EM Currencies Expected to Remain Stable or Reduce Gains Through 2024

By Devayani Sathyan and Vuyani Ndaba

BENGALURU/JOHANNESBURG – Emerging market currencies are anticipated to trade within tight ranges or experience some retracement of their year-to-date gains over the next three months, following the U.S. Federal Reserve’s decision to temper expectations for aggressive rate cuts, according to a recent Reuters poll.

After grappling with significant losses last year and in the first half of 2024, emerging market currencies have seen noticeable appreciation against the dollar in recent weeks—this follows a 50 basis point reduction in U.S. borrowing costs by the Fed.

However, the upward momentum of these currencies appears to be waning after Fed Chair Jerome Powell suggested that the central bank is likely to implement smaller, quarter percentage-point cuts in the future. Coupled with rising geopolitical tensions, this shift has pushed investors to favor the safe-haven dollar over riskier emerging markets.

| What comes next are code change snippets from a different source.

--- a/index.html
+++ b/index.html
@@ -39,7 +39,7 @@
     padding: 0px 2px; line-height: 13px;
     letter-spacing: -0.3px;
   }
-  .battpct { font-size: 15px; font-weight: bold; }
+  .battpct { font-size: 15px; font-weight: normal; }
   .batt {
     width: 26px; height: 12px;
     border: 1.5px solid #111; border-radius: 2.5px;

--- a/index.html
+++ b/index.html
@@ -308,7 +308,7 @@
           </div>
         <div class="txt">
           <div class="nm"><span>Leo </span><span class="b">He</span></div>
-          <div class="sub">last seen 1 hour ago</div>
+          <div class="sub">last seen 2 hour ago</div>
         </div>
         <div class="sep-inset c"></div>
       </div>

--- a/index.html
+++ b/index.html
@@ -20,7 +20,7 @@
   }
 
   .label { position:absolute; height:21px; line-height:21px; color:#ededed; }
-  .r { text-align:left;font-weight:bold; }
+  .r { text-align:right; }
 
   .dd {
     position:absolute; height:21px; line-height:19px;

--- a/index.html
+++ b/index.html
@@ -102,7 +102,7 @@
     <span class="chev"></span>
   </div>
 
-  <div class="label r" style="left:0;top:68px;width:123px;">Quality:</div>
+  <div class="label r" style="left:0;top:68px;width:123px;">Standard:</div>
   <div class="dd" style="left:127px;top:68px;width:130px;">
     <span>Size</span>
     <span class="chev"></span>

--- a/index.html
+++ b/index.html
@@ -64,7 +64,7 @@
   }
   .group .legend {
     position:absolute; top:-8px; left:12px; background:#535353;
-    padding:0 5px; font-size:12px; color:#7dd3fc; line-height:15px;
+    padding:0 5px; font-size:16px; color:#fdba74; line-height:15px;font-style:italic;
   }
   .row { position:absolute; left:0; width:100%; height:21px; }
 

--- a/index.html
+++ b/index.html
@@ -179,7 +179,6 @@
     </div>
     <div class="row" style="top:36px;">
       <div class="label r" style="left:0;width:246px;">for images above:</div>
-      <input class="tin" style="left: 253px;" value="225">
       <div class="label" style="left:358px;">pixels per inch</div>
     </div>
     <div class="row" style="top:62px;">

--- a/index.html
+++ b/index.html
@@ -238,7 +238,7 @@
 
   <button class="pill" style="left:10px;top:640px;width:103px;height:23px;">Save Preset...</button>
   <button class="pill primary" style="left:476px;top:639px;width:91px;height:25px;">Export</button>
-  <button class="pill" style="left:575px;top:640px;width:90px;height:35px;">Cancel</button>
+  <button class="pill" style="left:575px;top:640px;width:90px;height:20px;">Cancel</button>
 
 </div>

The broader foreign exchange poll indicated that the dollar is expected to remain stable in the coming months. Most emerging market currencies are projected to experience limited movement or slight declines within the next three months, based on a survey of 59 foreign exchange strategists conducted from September 30 to October 3.

"We are not expecting…any further major gains in the EMFX spot versus the dollar. We anticipate a relatively even mix of winners and losers against the dollar by year-end," stated Phoenix Kalen, global head of emerging markets research at a prominent financial institution. "We don’t think the Fed funds path will climb much higher from here, so that limits the potential upside for the dollar. However, it’s also unlikely to decrease significantly."

The Thai baht and Malaysian ringgit are predicted to weaken by 1.2% to 2.0% in the coming three months, while another currency is expected to depreciate nearly 5%.

Concerns regarding the Chinese yuan losing all of its gains for the year align with the People’s Bank of China’s announcement of substantial stimulus measures aimed at propelling the economy towards the government’s 5% growth target and combating deflation pressures. A surge in Chinese growth, as it is a major trading partner for many nations, would provide significant support to emerging market currencies.

Median estimates suggest that the Indian rupee will hover around 83.73 per dollar within three months, showing little change from previous predictions. The South African rand is projected to weaken by about 1% against the dollar during the next quarter, although it has gained approximately 8% in the past six months following the country’s elections in May.

"We remain somewhat cautious about emerging market currencies heading into next year due to the potential for a dollar recovery. However, we are closely monitoring developments in China and its stimulus measures, and their impact on the global commodities market," remarked Mitul Kotecha, head of FX and emerging market macro strategy at another leading financial institution.

"The key factor to watch is the upcoming U.S. elections, which could introduce a level of caution as we approach November," Kotecha added.